The survey provides the data which will form the basis of a comprehensive report to be submitted jointly by ACAA and Hynes Legal to Government and to the Opposition in July 2010.

The results of the survey on all of the areas listed above will be published when the report is published but a sample of the results is detailed below:

  • 79% of respondents say that the distinction between high and low care places should be removed and approved providers should simply be allocated residential places.
  • 88% of respondents state that approved providers should be able to ask any resident who can afford to pay an accommodation bond to do so.
  • 84% of respondents state that accommodation bonds should not only be payable by low care residents.
  • 84% of respondents state that approved providers can not meet the capital expense of building new high care facilities when they are unable to negotiate the payment of an accommodation bond from all those of residents who can afford to pay a bond.
  • 84% of respondents say accommodation charges provide inadequate capital funding for approved providers to build or maintain existing facilities.
  • 90% of respondents say accommodation charges provide inadequate cash flow for approved providers to build new facilities.
  • 72% of respondents state that financial incentives for approved providers to meet concessional resident occupancy targets are inadequate.
  • 82% of respondents agree aged care providers should be able to offer extra service equivalent hotel and accommodation services in response to market demand.
  • 83% of respondents believe that approved providers should be allowed to offer residents alternative fee and bond payment methods to those currently permitted under the Act.

Next steps

The report which will be published in July 2010 will provide a series of proposed reforms to the Act which are based on industry preferences as identified from the survey results and will aim to extend the scope of the current health care reforms being considered by Government towards broadening the current aged care funding model.

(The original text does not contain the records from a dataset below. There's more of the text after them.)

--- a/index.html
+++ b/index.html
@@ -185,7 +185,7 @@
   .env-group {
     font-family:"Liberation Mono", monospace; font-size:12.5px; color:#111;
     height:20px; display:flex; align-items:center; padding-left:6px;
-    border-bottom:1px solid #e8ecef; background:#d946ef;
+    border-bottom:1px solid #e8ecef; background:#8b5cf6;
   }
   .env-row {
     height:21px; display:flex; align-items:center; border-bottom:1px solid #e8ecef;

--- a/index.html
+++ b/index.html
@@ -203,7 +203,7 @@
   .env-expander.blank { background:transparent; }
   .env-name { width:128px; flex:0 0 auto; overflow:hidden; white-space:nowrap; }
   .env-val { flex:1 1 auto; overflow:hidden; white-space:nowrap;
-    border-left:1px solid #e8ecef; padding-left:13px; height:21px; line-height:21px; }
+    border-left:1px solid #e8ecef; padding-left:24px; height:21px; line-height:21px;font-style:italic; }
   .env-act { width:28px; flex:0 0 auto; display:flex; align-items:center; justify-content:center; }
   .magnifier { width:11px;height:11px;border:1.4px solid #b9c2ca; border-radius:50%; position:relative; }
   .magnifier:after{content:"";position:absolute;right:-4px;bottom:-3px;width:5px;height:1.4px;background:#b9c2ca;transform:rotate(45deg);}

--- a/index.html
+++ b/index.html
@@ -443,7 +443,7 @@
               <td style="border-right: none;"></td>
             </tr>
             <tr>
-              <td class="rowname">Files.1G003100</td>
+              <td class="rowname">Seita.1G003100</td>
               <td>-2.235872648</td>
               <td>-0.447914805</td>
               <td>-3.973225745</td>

The Commonwealth Government’s recent announcements in relation to proposed reforms to the health and aged care industry provide an excellent starting point for reform and Hynes Legal will also draft a submission to the Productivity Commission on behalf of ACAA, for the consideration by the Commission in its forthcoming inquiry into Caring for Older Australians.

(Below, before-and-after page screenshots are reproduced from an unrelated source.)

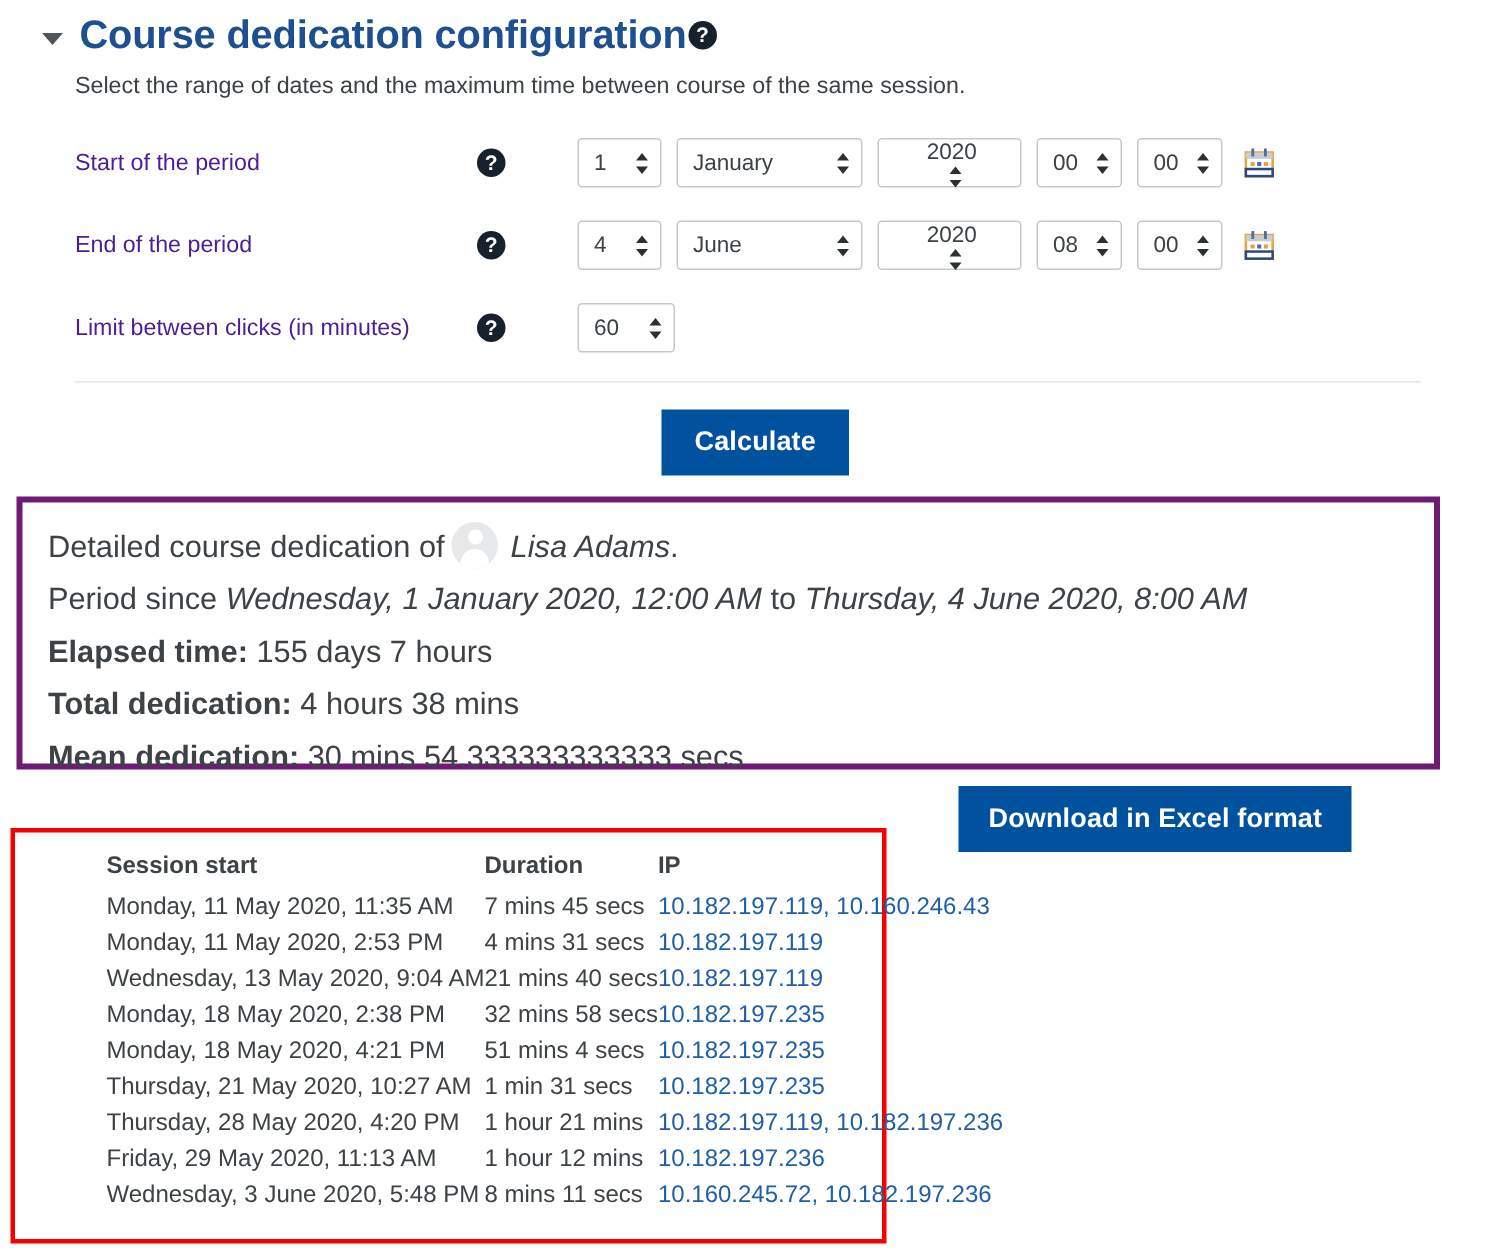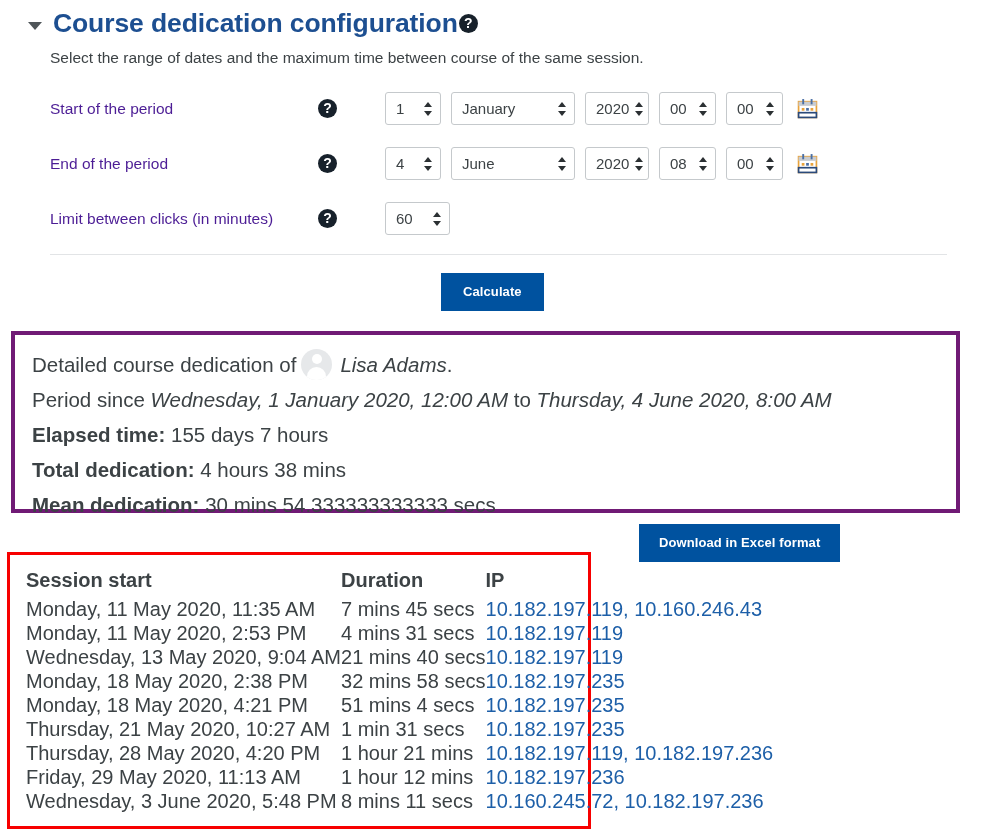--- a/index.html
+++ b/index.html
@@ -93,7 +93,7 @@
   }
   .sel-day   { width: 56px; }
   .sel-month { width: 124px; }
-  .sel-year  { width: 64px; }
+  .sel-year  { width: 96px; flex-direction: column; }
   .sel-hour  { width: 57px; }
   .sel-min   { width: 57px; }
   .sel-limit { width: 65px; }

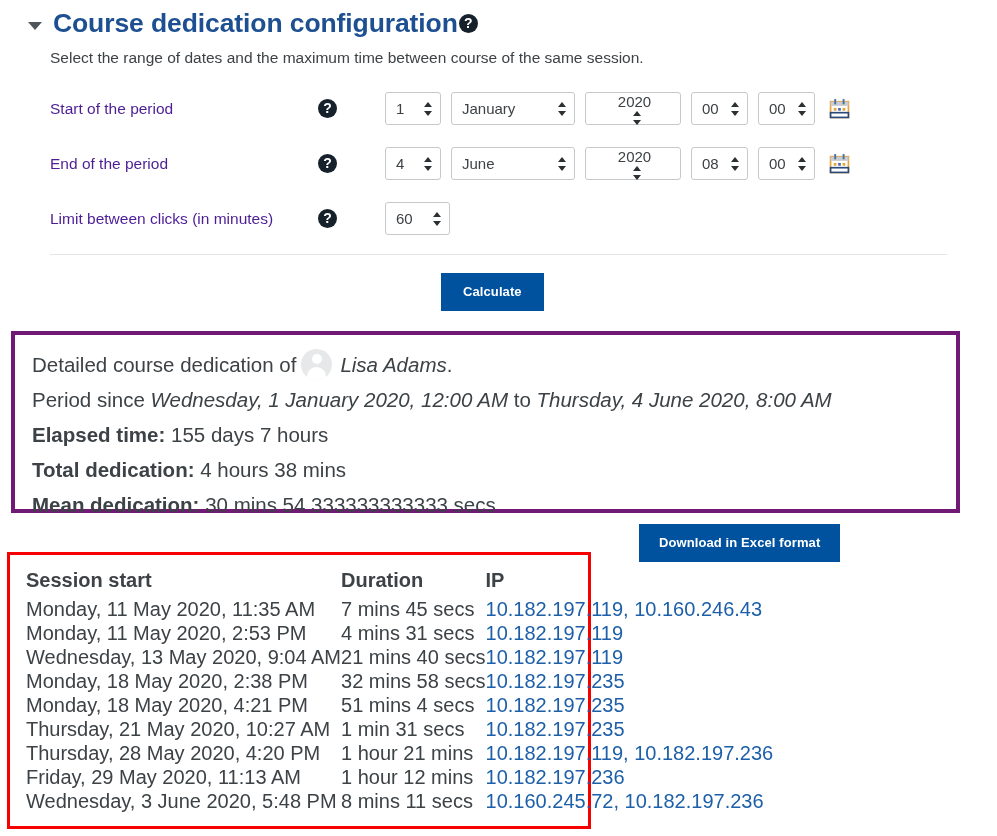--- a/index.html
+++ b/index.html
@@ -132,7 +132,7 @@
     background: #00529f;
     color: #ffffff;
     border: none;
-    font-size: 13px;
+    font-size: 18px;
     font-weight: 700;
     font-family: "Liberation Sans", sans-serif;
     cursor: pointer;

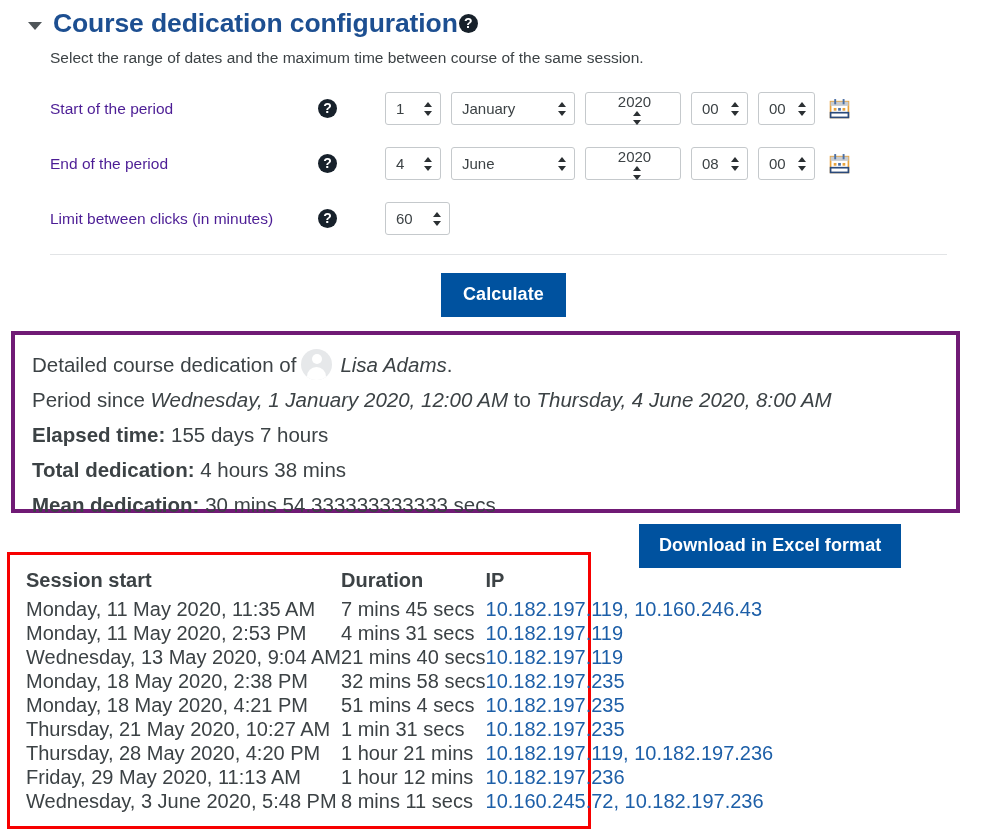--- a/index.html
+++ b/index.html
@@ -207,8 +207,9 @@
   }
   table.sessions {
     border-collapse: collapse;
-    font-size: 20px;
+    font-size: 16px;
     color: #3c4245;
+    margin-left: 45px;
   }
   table.sessions th {
     text-align: left;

Julie McStay of Hynes Legal who was engaged by ACAA to undertake the review of the Act and is the author of the survey said; ‘The timing of this survey and ACAA’s impending report is fortuitous as it will provide the Productivity Commission with valuable data to assist with their inquiry. The results of the survey provide up-to-date and compelling evidence of the reforms the aged care industry consider are most urgently required to ensure the ongoing viability of the sector.’

‘Without providing more funding flexibility to the sector, aged care providers will continue to struggle to provide services required by their clients. However, with carefully considered reform, revenue could be generated and services increased.’

‘Given the rapidly ageing population, the Government must acknowledge these issues and give due consideration to industry concerns and the series of reforms proposed,’ said Ms McStay.

Rod Young, chief executive officer of ACAA, said ‘The need for reform is imperative, especially given Australia’s rapidly ageing population. In order for the sector to have the ability to construct new aged care facilities, the funding model that exists under current legislation needs to change. If changes are not made, the future viability of the sector will become untenable.’

‘The overwhelming majority of aged care providers agree that the current system is financially unviable. We need to move towards a model that emphasises an additional contribution where there is the capacity for consumers to pay. The trade off for the consumer would be greater choice of hotel and accommodation services and how they could contribute towards this component of their service,’ said Mr Young.

PKF Chartered Accountants and Business Advisers, through their Seniors Living Focus team, will contribute financial analysis to the report to demonstrate that the reforms proposed are viable for providers and affordable for residents.